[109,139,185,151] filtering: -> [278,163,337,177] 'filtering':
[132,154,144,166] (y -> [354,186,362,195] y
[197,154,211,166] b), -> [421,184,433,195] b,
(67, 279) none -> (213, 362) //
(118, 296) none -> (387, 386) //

---

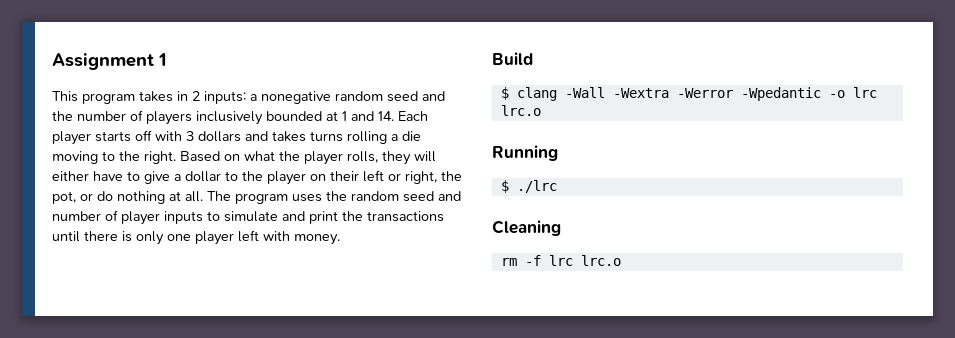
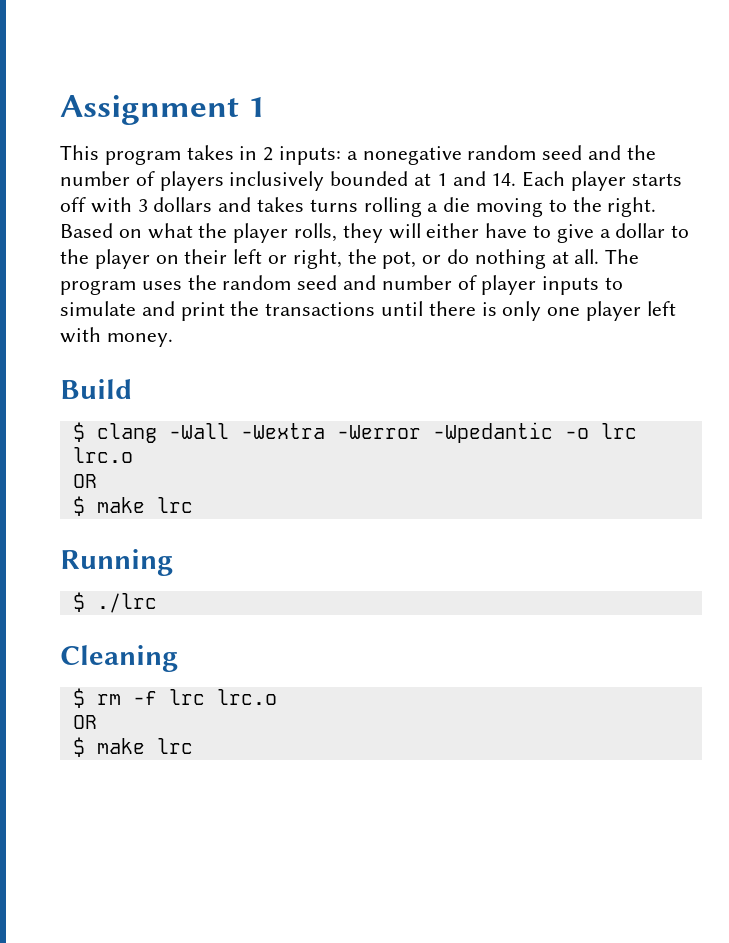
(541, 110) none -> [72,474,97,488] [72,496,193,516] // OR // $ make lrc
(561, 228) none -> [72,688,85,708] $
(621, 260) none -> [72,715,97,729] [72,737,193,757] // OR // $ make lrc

__WHAT TO PRODUCE__:
Search the data above for the string "make" and report each line that holds it.

__RESULT__:
(541, 110) none -> [72,474,97,488] [72,496,193,516] // OR // $ make lrc
(621, 260) none -> [72,715,97,729] [72,737,193,757] // OR // $ make lrc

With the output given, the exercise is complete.